The copy you return should hold every record below word for word and no images.

____

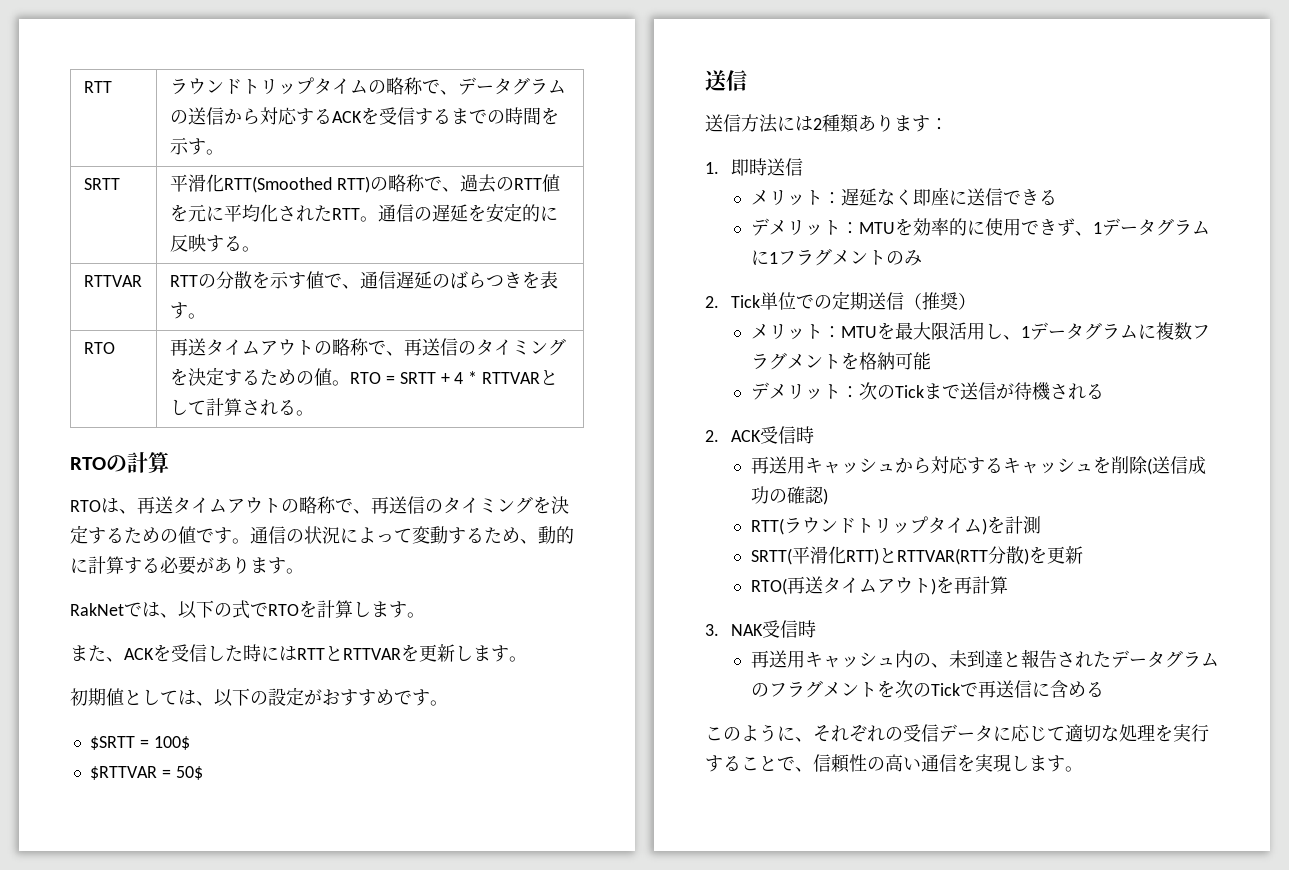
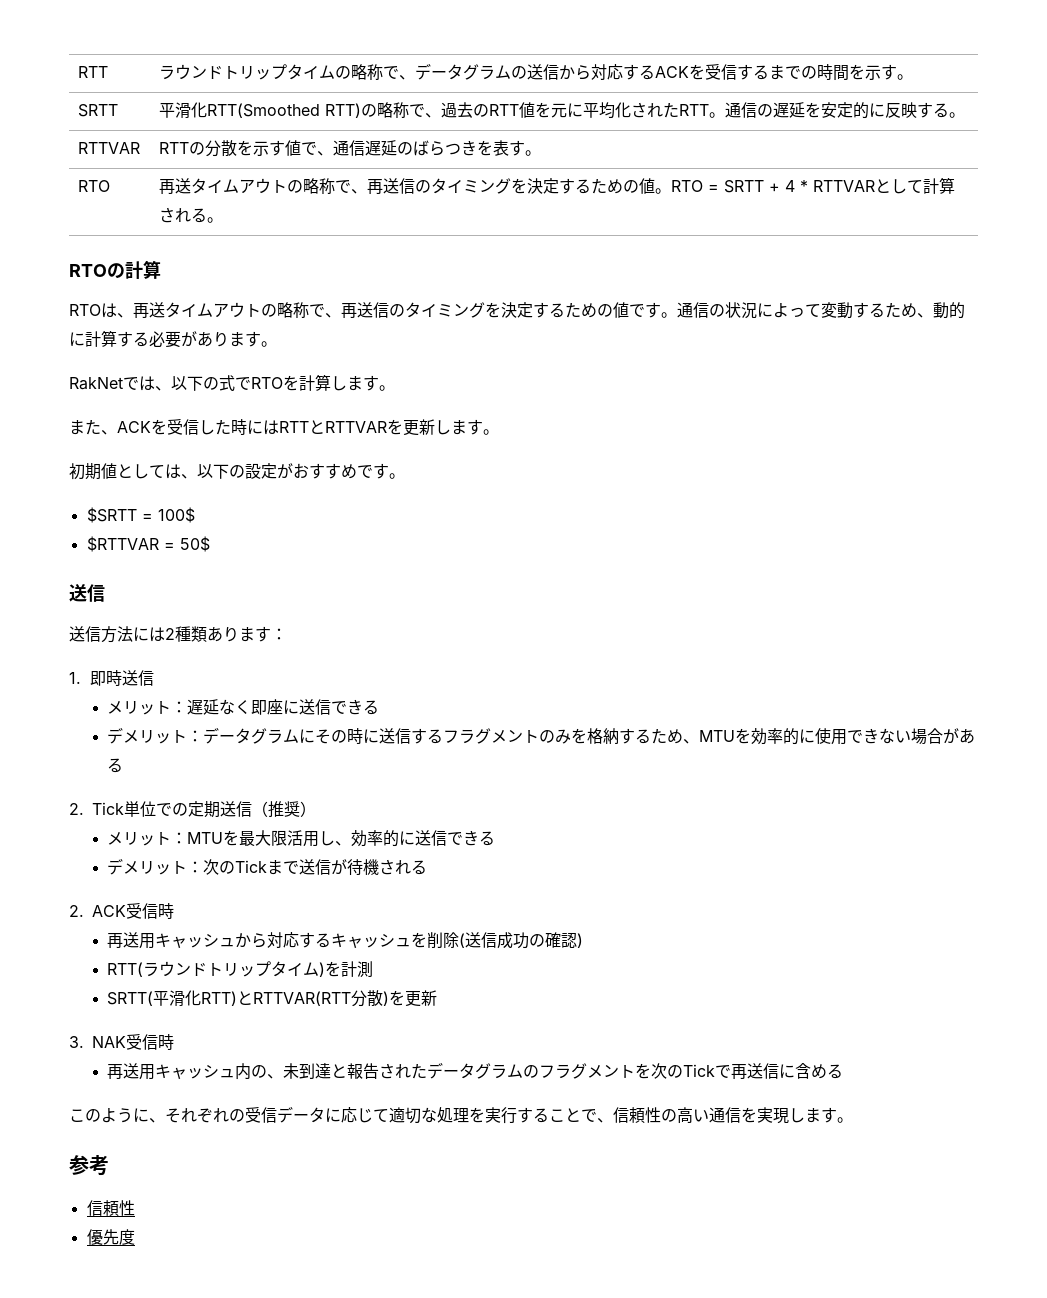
- デメリット：MTUを効率的に使用できず、1データグラムに1フラグメントのみ
+ デメリット：データグラムにその時に送信するフラグメントのみを格納するため、MTUを効率的に使用できない場合がある
- メリット：MTUを最大限活用し、1データグラムに複数フラグメントを格納可能
+ メリット：MTUを最大限活用し、効率的に送信できる
- RTO(再送タイムアウト)を再計算
+ 参考
+ 信頼性
+ 優先度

____

TASK RESPONSE —
- デメリット：MTUを効率的に使用できず、1データグラムに1フラグメントのみ
+ デメリット：データグラムにその時に送信するフラグメントのみを格納するため、MTUを効率的に使用できない場合がある
- メリット：MTUを最大限活用し、1データグラムに複数フラグメントを格納可能
+ メリット：MTUを最大限活用し、効率的に送信できる
- RTO(再送タイムアウト)を再計算
+ 参考
+ 信頼性
+ 優先度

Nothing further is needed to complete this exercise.